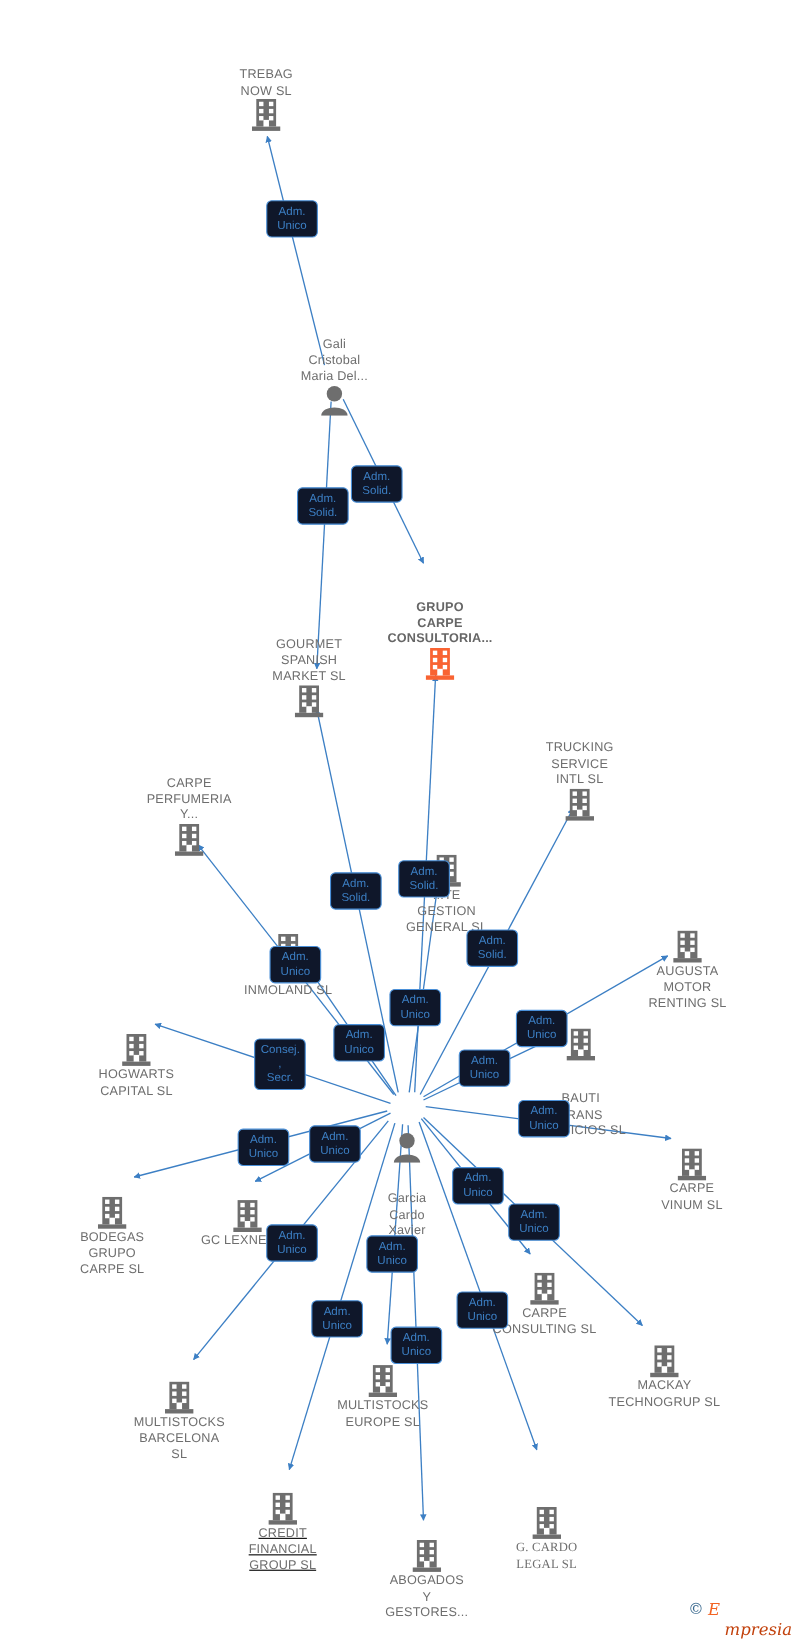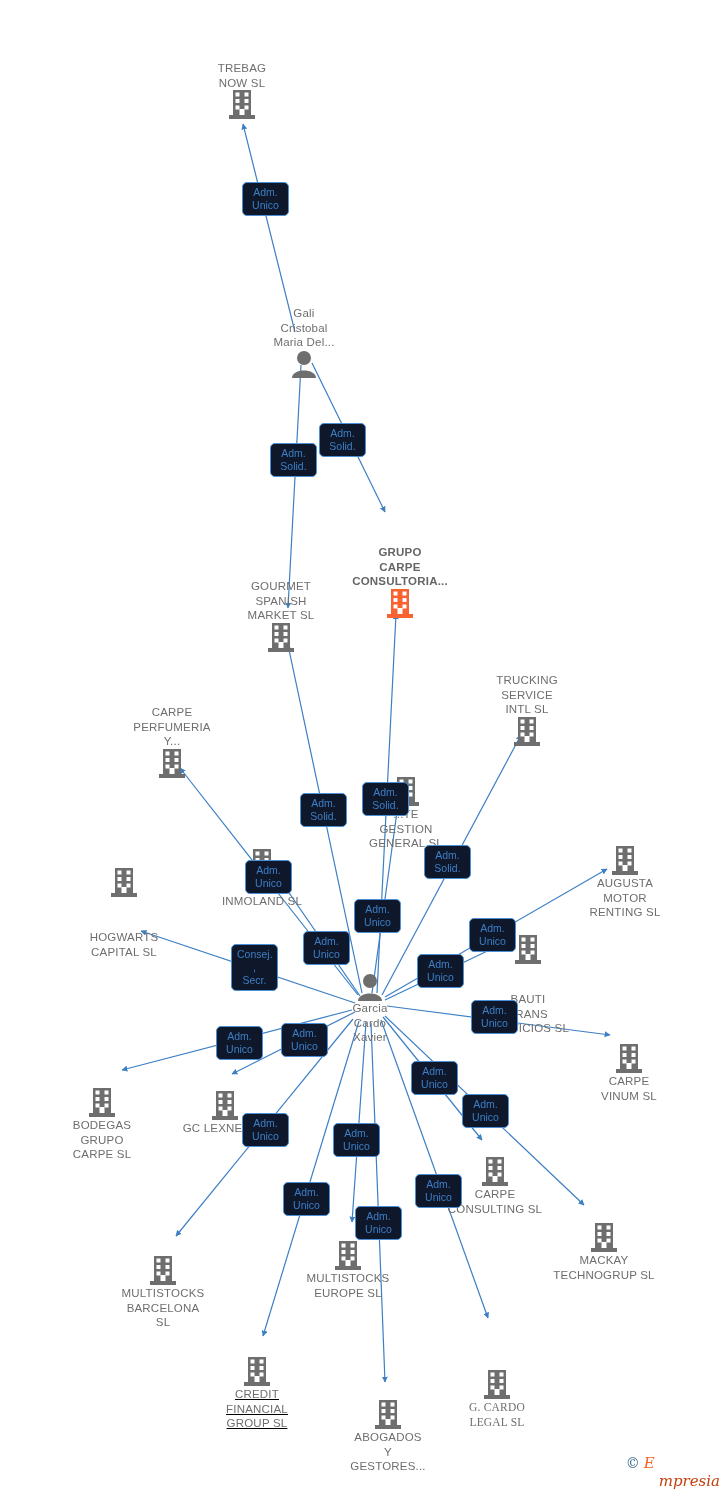"HOGWARTS" div.node { gap: 32px -> none; top: 852px -> 924px }
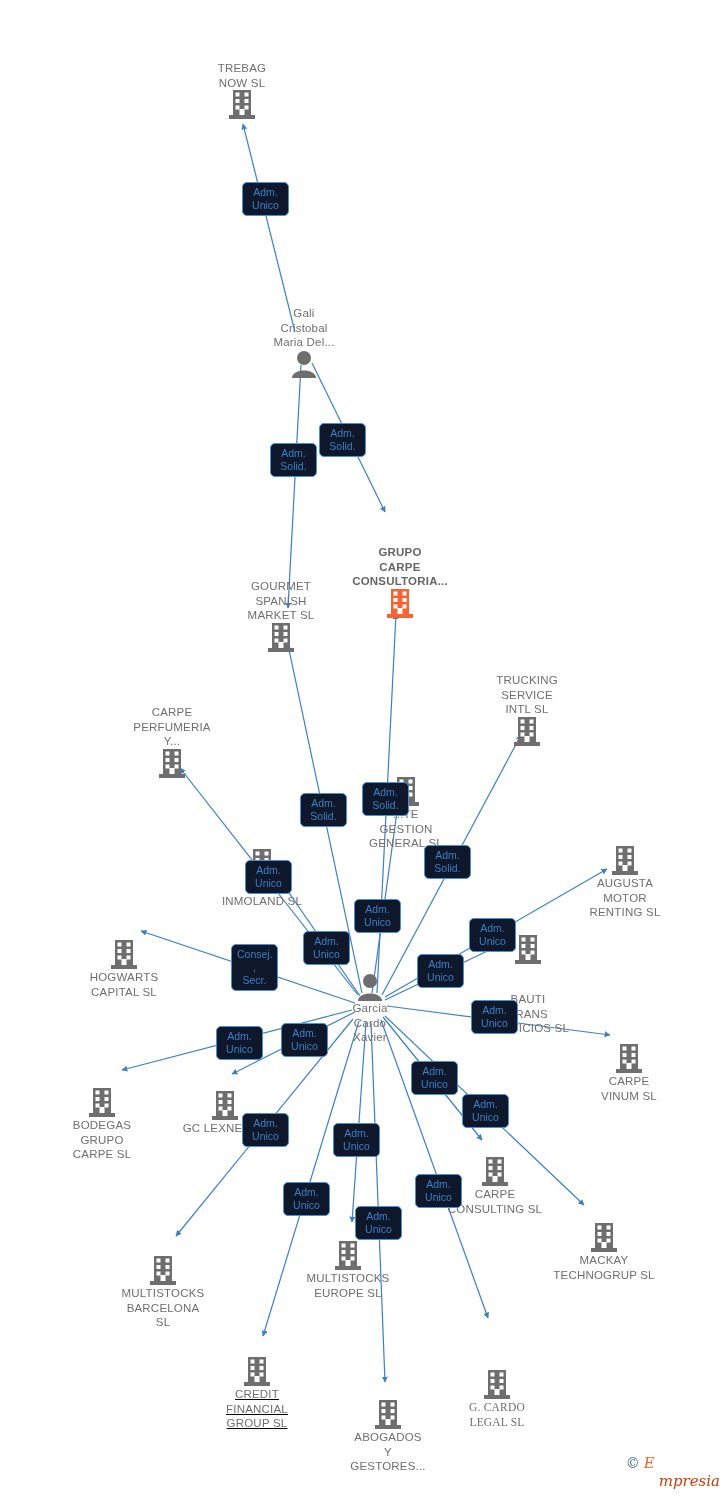"Garcia" div.node { gap: none -> 26px; top: 957px -> 1013px }
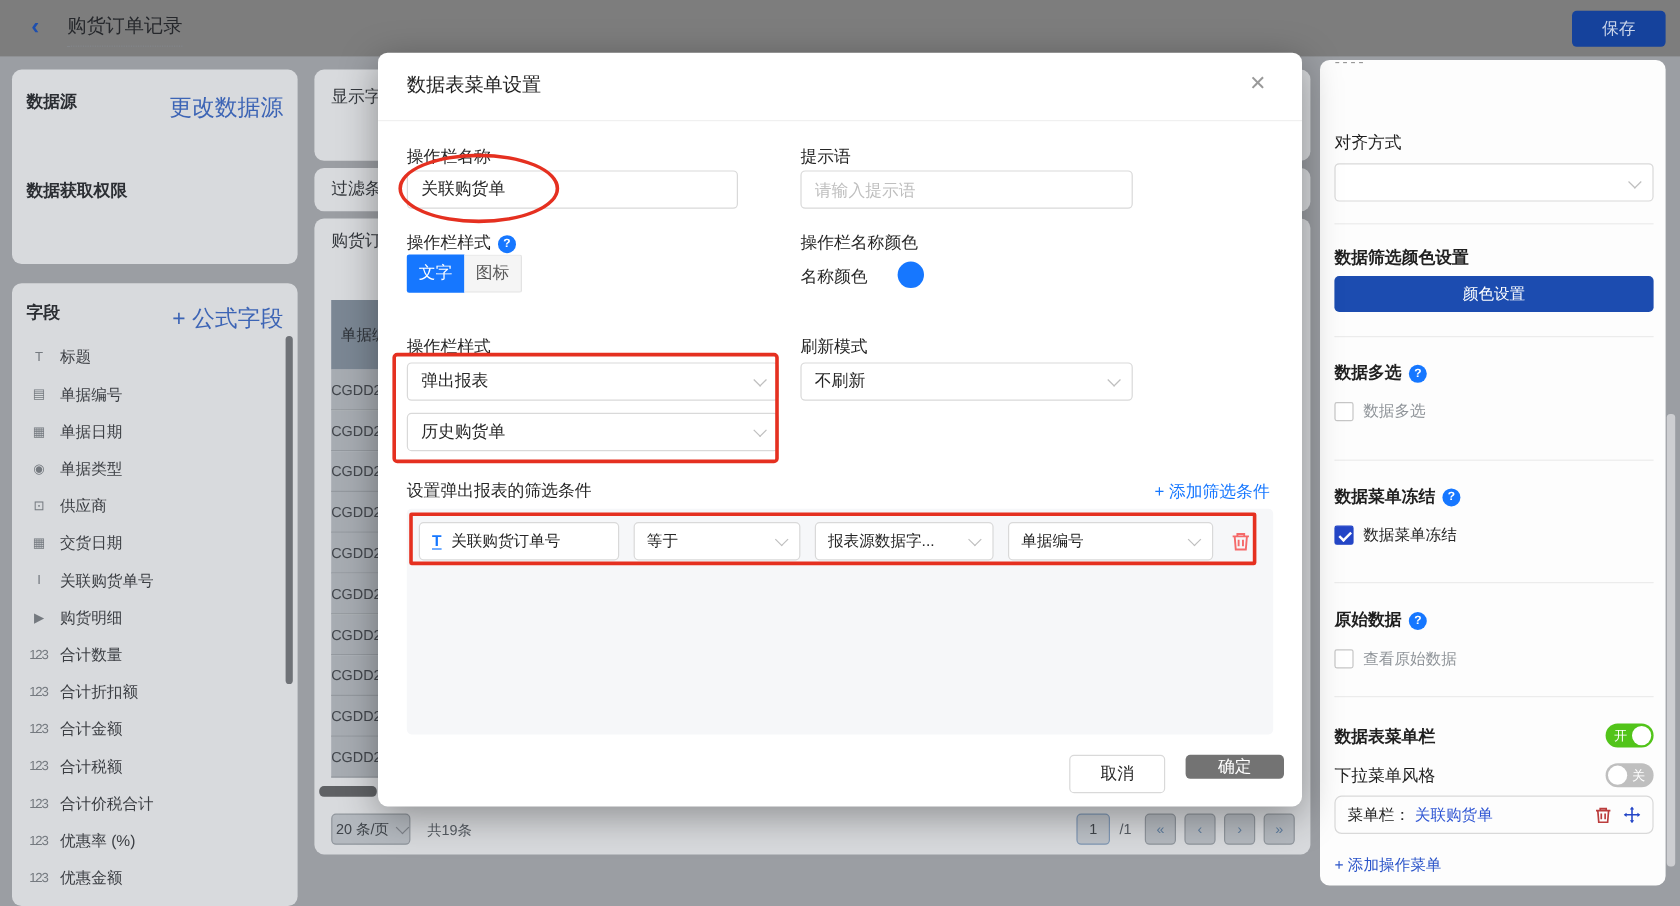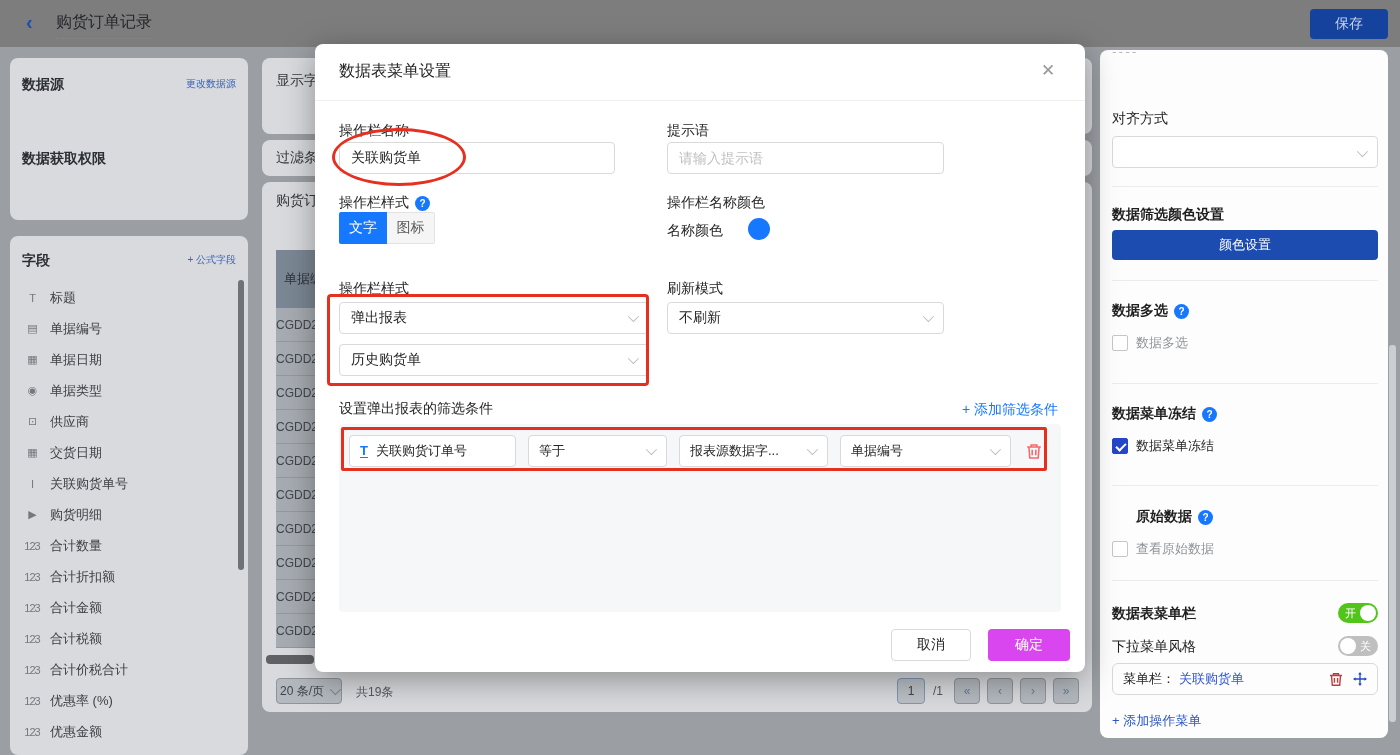"更改数据源" .dimlink { font-size: 10px -> 19px }
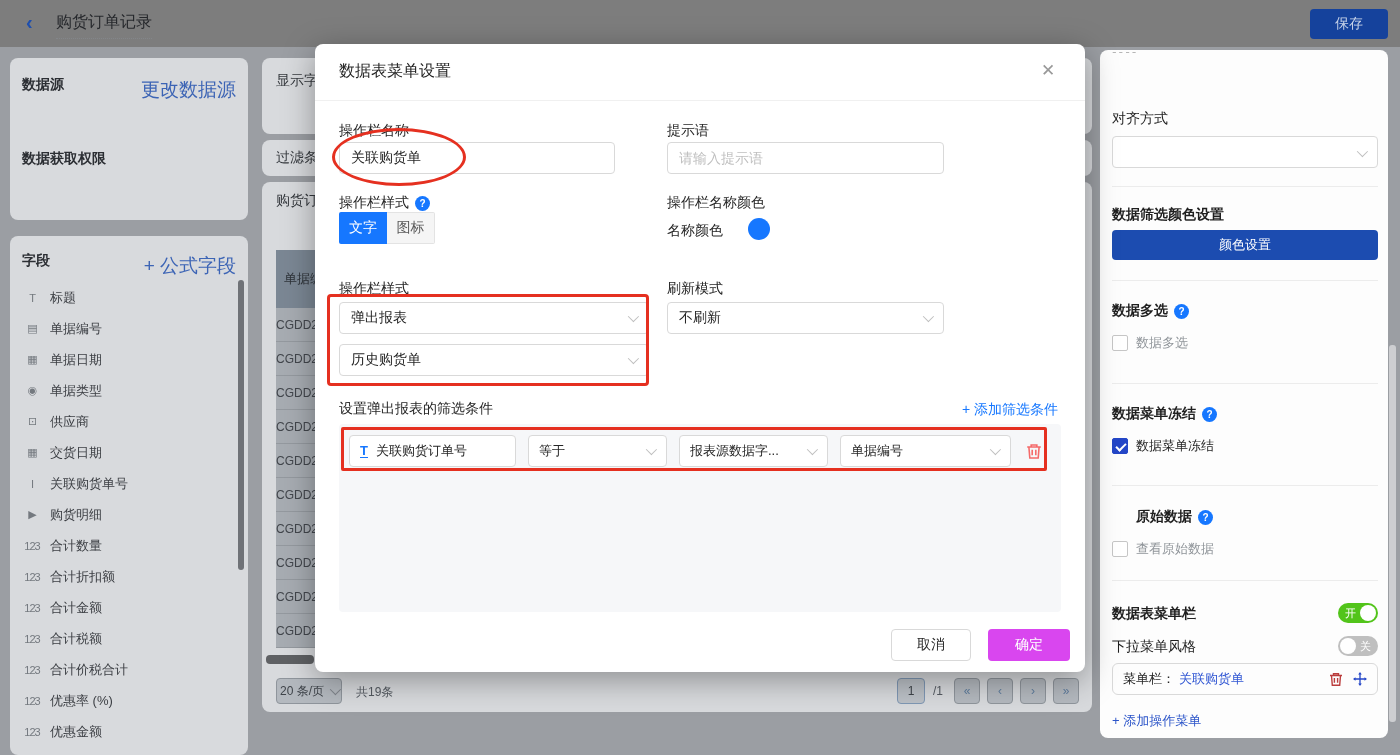"原始数据" div.rhead { margin-left: 24px -> none }
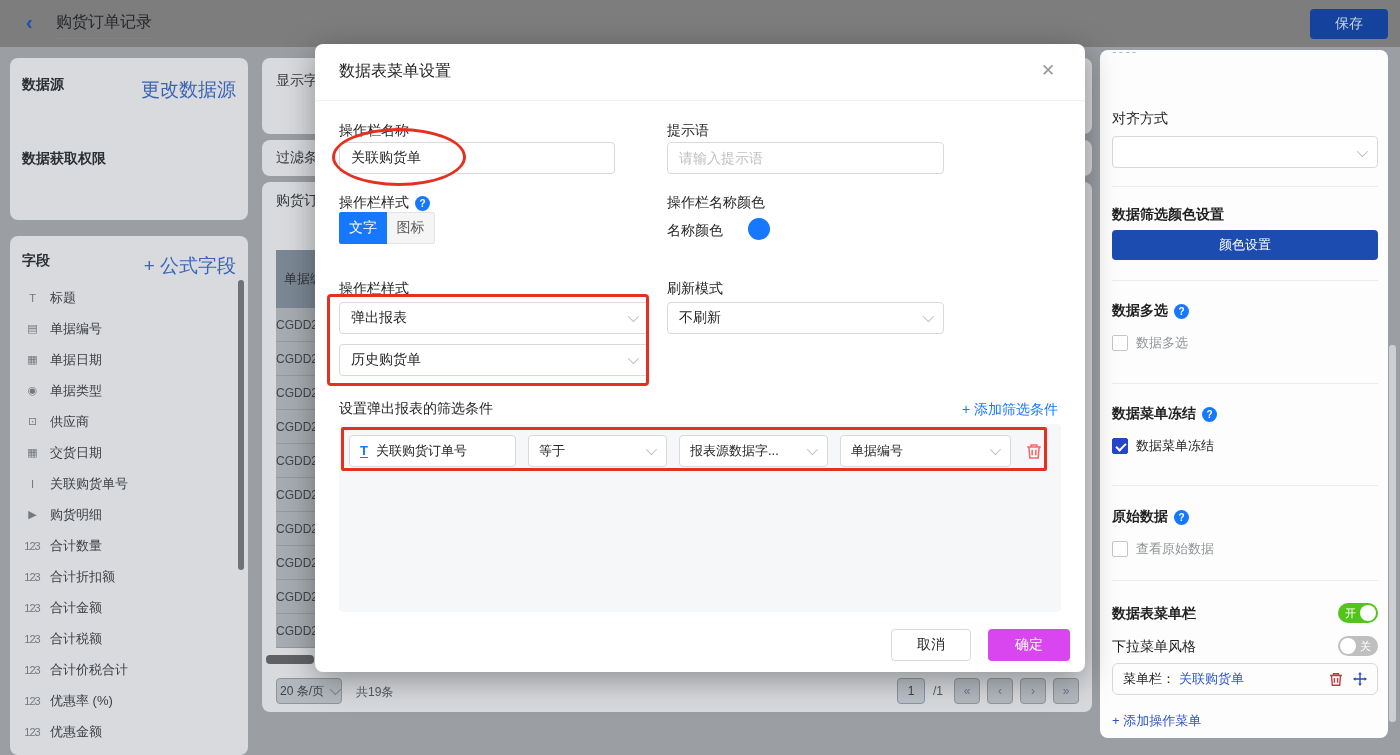"确定" #mfooter-ok { background: #d946ef -> #737373; height: 32px -> 20px }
┄┄┄┄┄┄┄┄┄┄
YOUR TASK
Write out all of the records above. Keep them exact and leave out the pictures.

ANSWER FOR THIS EXERCISE
"HOGWARTS" div.node { gap: 32px -> none; top: 852px -> 924px }
"Garcia" div.node { gap: none -> 26px; top: 957px -> 1013px }
"更改数据源" .dimlink { font-size: 10px -> 19px }
"原始数据" div.rhead { margin-left: 24px -> none }
"确定" #mfooter-ok { background: #d946ef -> #737373; height: 32px -> 20px }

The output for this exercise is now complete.